Directions: From the records below, report the number of lines that contain "capaces", and add nothing.

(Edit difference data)
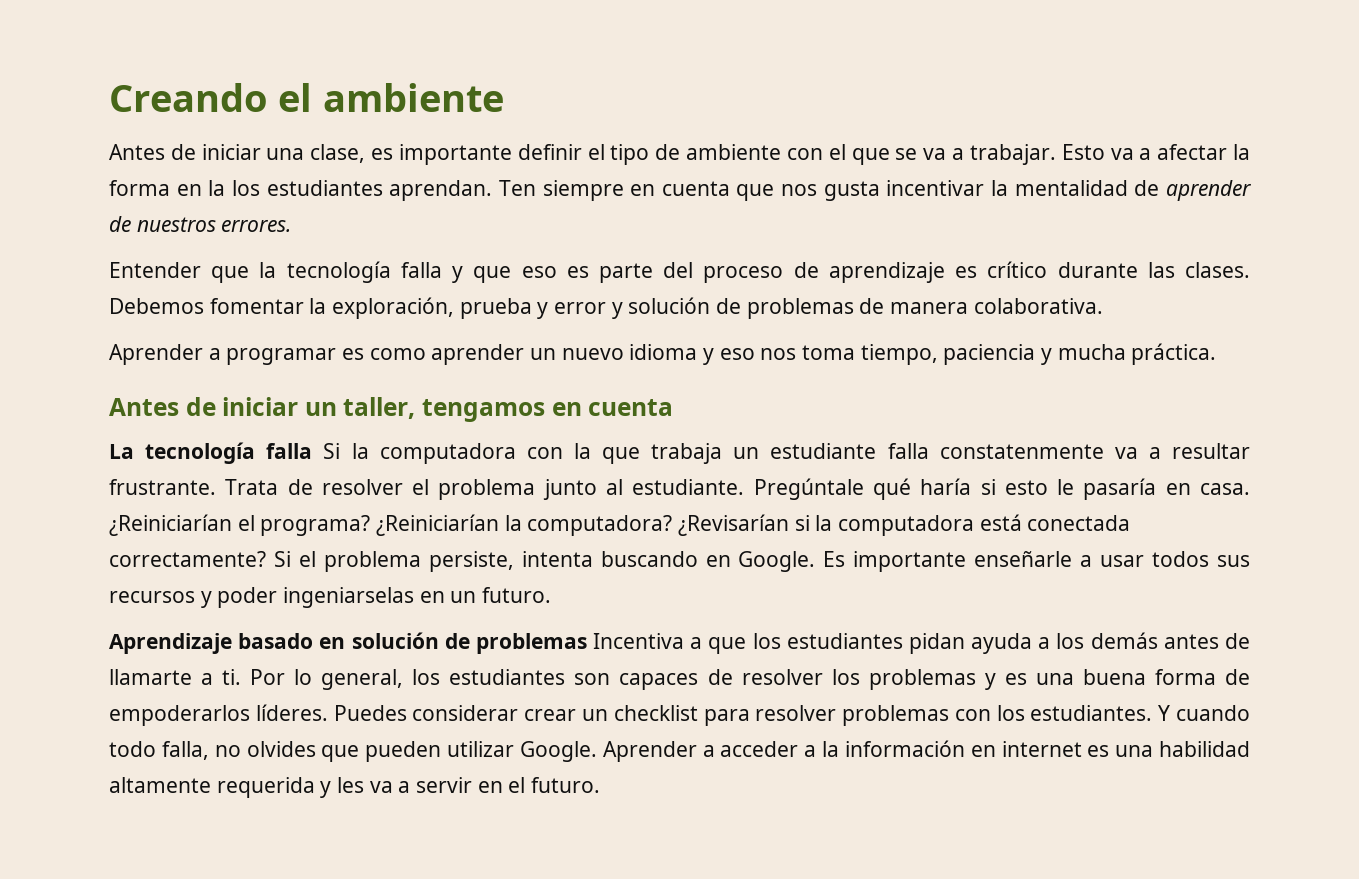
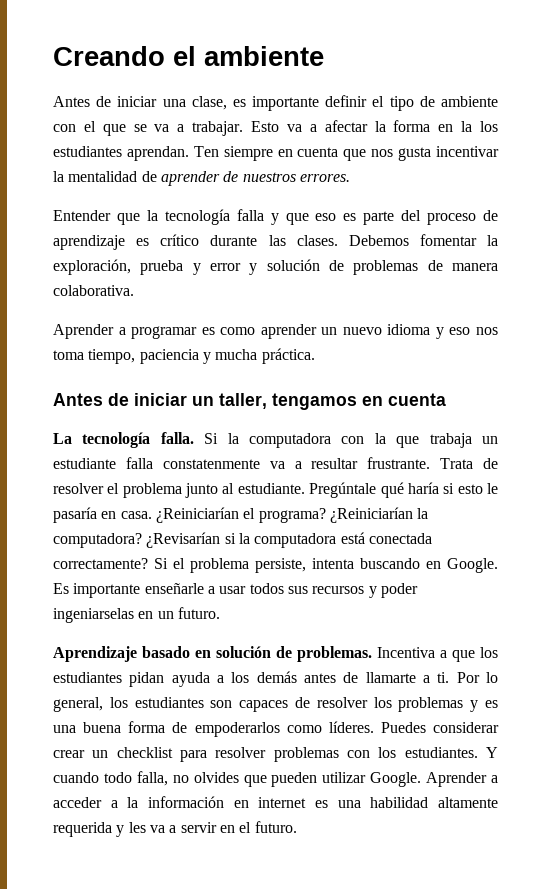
- La tecnología falla Si la computadora con la que trabaja un estudiante falla constatenmente va a resultar frustrante.
+ La tecnología falla. Si la computadora con la que trabaja un estudiante falla constatenmente va a resultar frustrante.
- Aprendizaje basado en solución de problemas Incentiva a que los estudiantes pidan ayuda a los demás antes de llamarte a ti.
+ Aprendizaje basado en solución de problemas. Incentiva a que los estudiantes pidan ayuda a los demás antes de llamarte a ti.
- Por lo general, los estudiantes son capaces de resolver los problemas y es una buena forma de empoderarlos líderes.
+ Por lo general, los estudiantes son capaces de resolver los problemas y es una buena forma de empoderarlos como líderes.

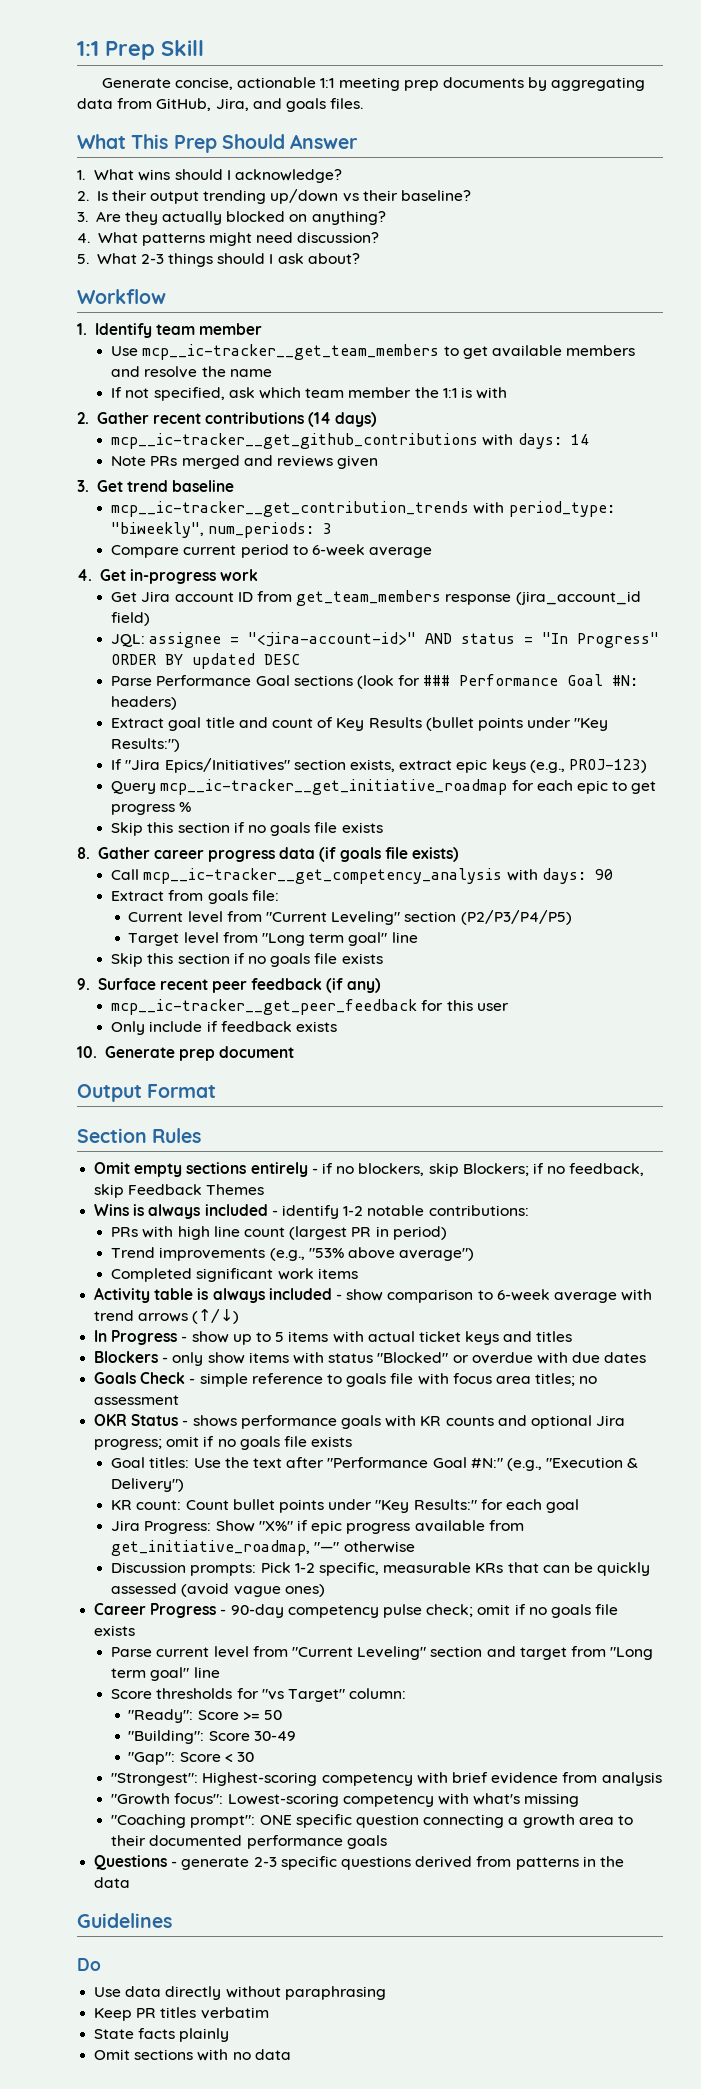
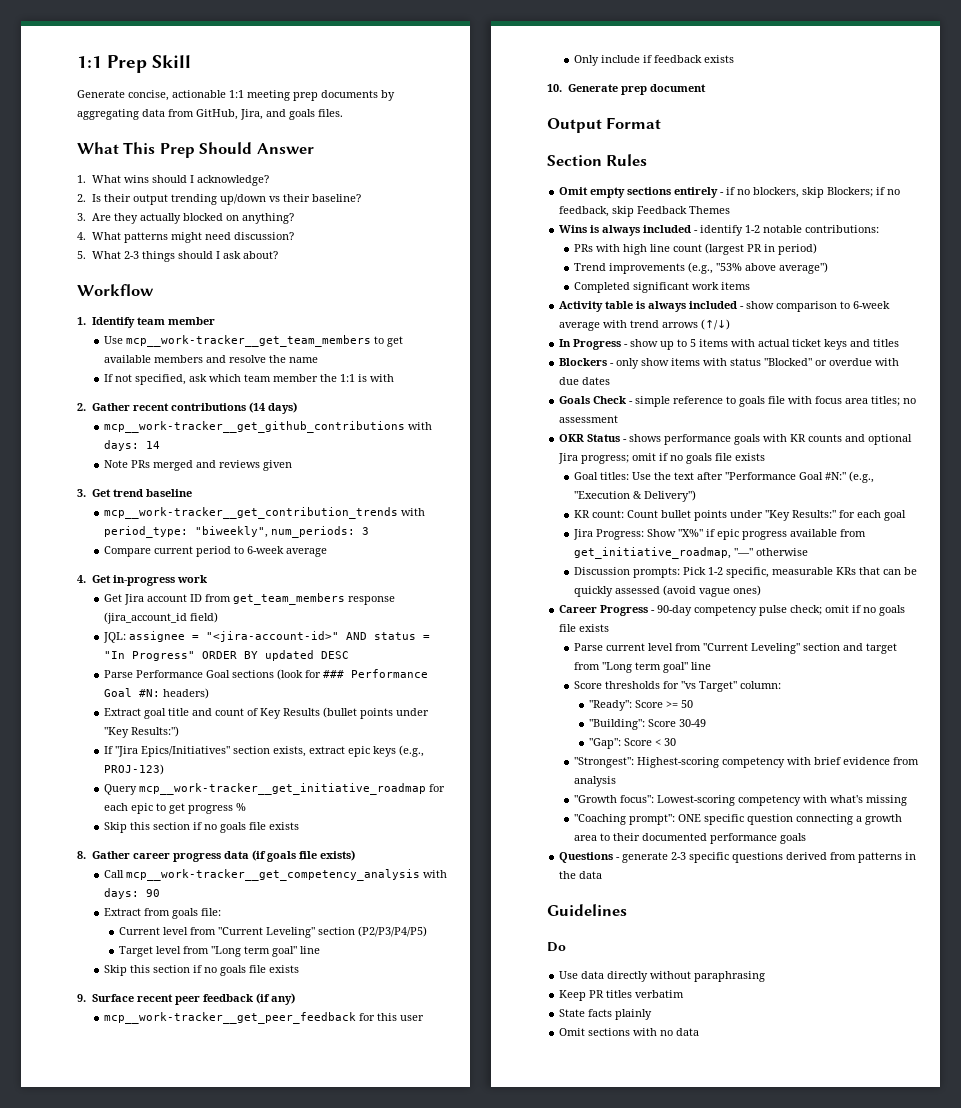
- Use mcp__ic-tracker__get_team_members to get available members and resolve the name
+ Use mcp__work-tracker__get_team_members to get available members and resolve the name
- mcp__ic-tracker__get_github_contributions with days: 14
+ mcp__work-tracker__get_github_contributions with days: 14
- mcp__ic-tracker__get_contribution_trends with period_type: "biweekly", num_periods: 3
+ mcp__work-tracker__get_contribution_trends with period_type: "biweekly", num_periods: 3
- Query mcp__ic-tracker__get_initiative_roadmap for each epic to get progress %
+ Query mcp__work-tracker__get_initiative_roadmap for each epic to get progress %
- Call mcp__ic-tracker__get_competency_analysis with days: 90
+ Call mcp__work-tracker__get_competency_analysis with days: 90
- mcp__ic-tracker__get_peer_feedback for this user
+ mcp__work-tracker__get_peer_feedback for this user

Result of the exercise: 2